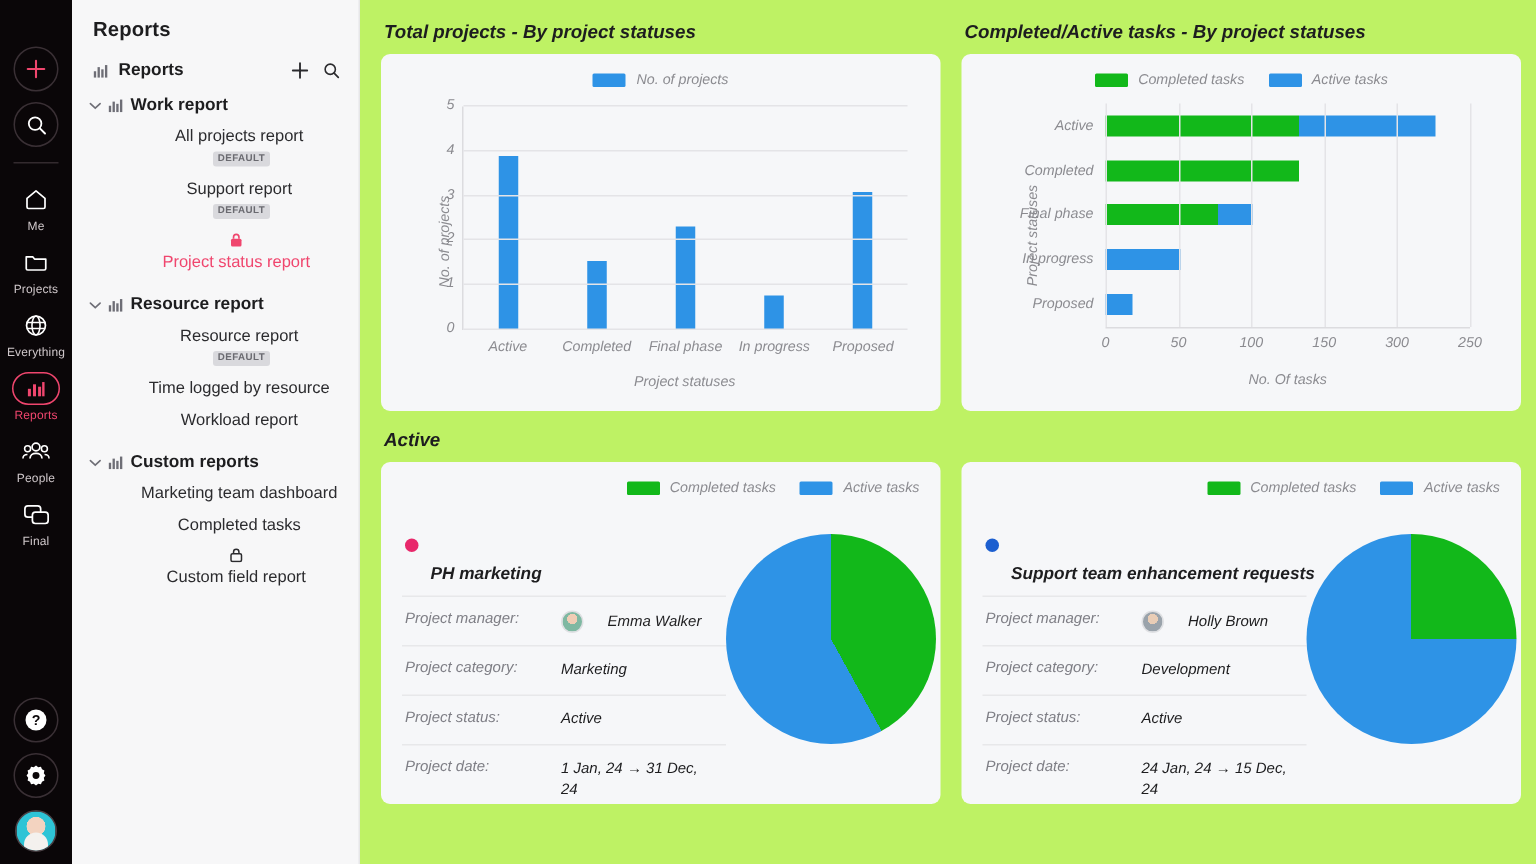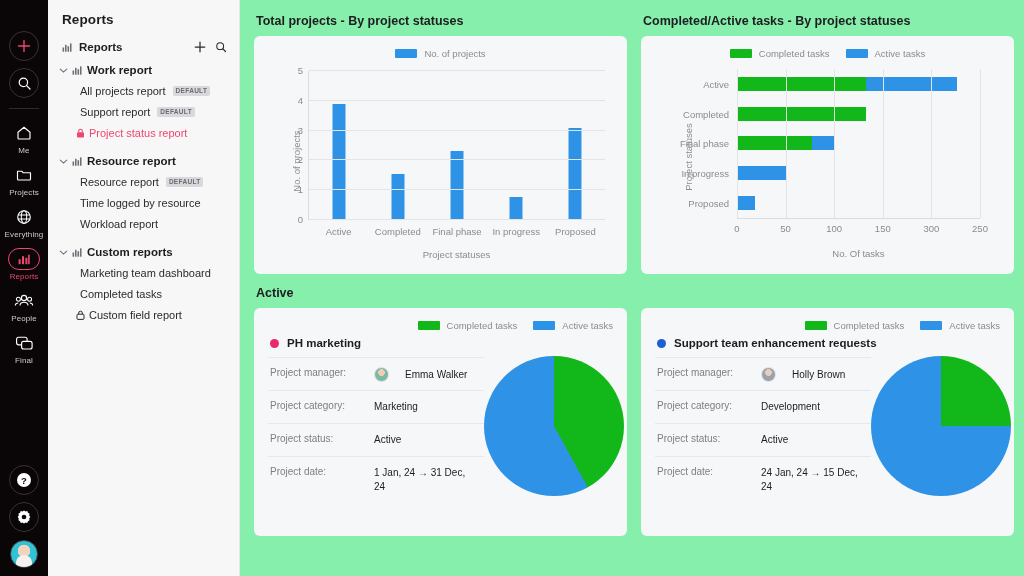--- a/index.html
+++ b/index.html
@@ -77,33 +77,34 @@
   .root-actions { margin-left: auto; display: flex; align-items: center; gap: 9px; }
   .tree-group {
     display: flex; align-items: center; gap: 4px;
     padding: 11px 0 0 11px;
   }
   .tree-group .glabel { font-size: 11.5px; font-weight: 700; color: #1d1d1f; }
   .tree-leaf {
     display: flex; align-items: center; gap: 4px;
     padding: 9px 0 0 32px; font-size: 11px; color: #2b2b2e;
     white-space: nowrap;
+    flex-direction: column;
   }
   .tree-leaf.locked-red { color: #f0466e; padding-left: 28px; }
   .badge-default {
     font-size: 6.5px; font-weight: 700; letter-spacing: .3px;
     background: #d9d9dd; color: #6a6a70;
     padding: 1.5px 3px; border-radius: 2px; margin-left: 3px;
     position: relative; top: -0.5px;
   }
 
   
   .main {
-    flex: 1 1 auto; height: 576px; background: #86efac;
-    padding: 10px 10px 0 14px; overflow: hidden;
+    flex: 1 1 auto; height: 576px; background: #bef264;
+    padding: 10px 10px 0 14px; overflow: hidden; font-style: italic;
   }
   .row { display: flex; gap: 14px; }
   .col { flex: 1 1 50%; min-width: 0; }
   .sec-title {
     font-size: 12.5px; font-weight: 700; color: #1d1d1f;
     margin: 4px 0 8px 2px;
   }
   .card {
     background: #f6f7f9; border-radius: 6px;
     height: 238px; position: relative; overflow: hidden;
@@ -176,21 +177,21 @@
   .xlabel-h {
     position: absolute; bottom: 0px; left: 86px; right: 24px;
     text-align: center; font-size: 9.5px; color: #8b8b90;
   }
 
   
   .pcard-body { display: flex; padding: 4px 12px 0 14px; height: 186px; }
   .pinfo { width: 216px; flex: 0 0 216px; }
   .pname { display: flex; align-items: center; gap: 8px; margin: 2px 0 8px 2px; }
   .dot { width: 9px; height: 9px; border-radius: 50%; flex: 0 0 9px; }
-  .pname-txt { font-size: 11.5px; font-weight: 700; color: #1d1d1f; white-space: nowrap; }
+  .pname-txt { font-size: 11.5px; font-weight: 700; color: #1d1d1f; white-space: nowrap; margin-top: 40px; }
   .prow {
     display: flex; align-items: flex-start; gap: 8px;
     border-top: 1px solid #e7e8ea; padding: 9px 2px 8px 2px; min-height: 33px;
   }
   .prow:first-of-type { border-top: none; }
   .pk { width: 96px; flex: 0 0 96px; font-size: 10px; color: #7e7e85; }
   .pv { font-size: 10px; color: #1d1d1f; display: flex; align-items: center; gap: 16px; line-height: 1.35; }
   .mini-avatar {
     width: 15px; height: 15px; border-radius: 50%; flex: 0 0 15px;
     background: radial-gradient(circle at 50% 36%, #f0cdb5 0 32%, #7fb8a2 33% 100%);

::::

(Instructions to follow): Would you please output the listing above exactly, leaving out the pictures?

(Finished exercise):
--- a/index.html
+++ b/index.html
@@ -77,33 +77,34 @@
   .root-actions { margin-left: auto; display: flex; align-items: center; gap: 9px; }
   .tree-group {
     display: flex; align-items: center; gap: 4px;
     padding: 11px 0 0 11px;
   }
   .tree-group .glabel { font-size: 11.5px; font-weight: 700; color: #1d1d1f; }
   .tree-leaf {
     display: flex; align-items: center; gap: 4px;
     padding: 9px 0 0 32px; font-size: 11px; color: #2b2b2e;
     white-space: nowrap;
+    flex-direction: column;
   }
   .tree-leaf.locked-red { color: #f0466e; padding-left: 28px; }
   .badge-default {
     font-size: 6.5px; font-weight: 700; letter-spacing: .3px;
     background: #d9d9dd; color: #6a6a70;
     padding: 1.5px 3px; border-radius: 2px; margin-left: 3px;
     position: relative; top: -0.5px;
   }
 
   
   .main {
-    flex: 1 1 auto; height: 576px; background: #86efac;
-    padding: 10px 10px 0 14px; overflow: hidden;
+    flex: 1 1 auto; height: 576px; background: #bef264;
+    padding: 10px 10px 0 14px; overflow: hidden; font-style: italic;
   }
   .row { display: flex; gap: 14px; }
   .col { flex: 1 1 50%; min-width: 0; }
   .sec-title {
     font-size: 12.5px; font-weight: 700; color: #1d1d1f;
     margin: 4px 0 8px 2px;
   }
   .card {
     background: #f6f7f9; border-radius: 6px;
     height: 238px; position: relative; overflow: hidden;
@@ -176,21 +177,21 @@
   .xlabel-h {
     position: absolute; bottom: 0px; left: 86px; right: 24px;
     text-align: center; font-size: 9.5px; color: #8b8b90;
   }
 
   
   .pcard-body { display: flex; padding: 4px 12px 0 14px; height: 186px; }
   .pinfo { width: 216px; flex: 0 0 216px; }
   .pname { display: flex; align-items: center; gap: 8px; margin: 2px 0 8px 2px; }
   .dot { width: 9px; height: 9px; border-radius: 50%; flex: 0 0 9px; }
-  .pname-txt { font-size: 11.5px; font-weight: 700; color: #1d1d1f; white-space: nowrap; }
+  .pname-txt { font-size: 11.5px; font-weight: 700; color: #1d1d1f; white-space: nowrap; margin-top: 40px; }
   .prow {
     display: flex; align-items: flex-start; gap: 8px;
     border-top: 1px solid #e7e8ea; padding: 9px 2px 8px 2px; min-height: 33px;
   }
   .prow:first-of-type { border-top: none; }
   .pk { width: 96px; flex: 0 0 96px; font-size: 10px; color: #7e7e85; }
   .pv { font-size: 10px; color: #1d1d1f; display: flex; align-items: center; gap: 16px; line-height: 1.35; }
   .mini-avatar {
     width: 15px; height: 15px; border-radius: 50%; flex: 0 0 15px;
     background: radial-gradient(circle at 50% 36%, #f0cdb5 0 32%, #7fb8a2 33% 100%);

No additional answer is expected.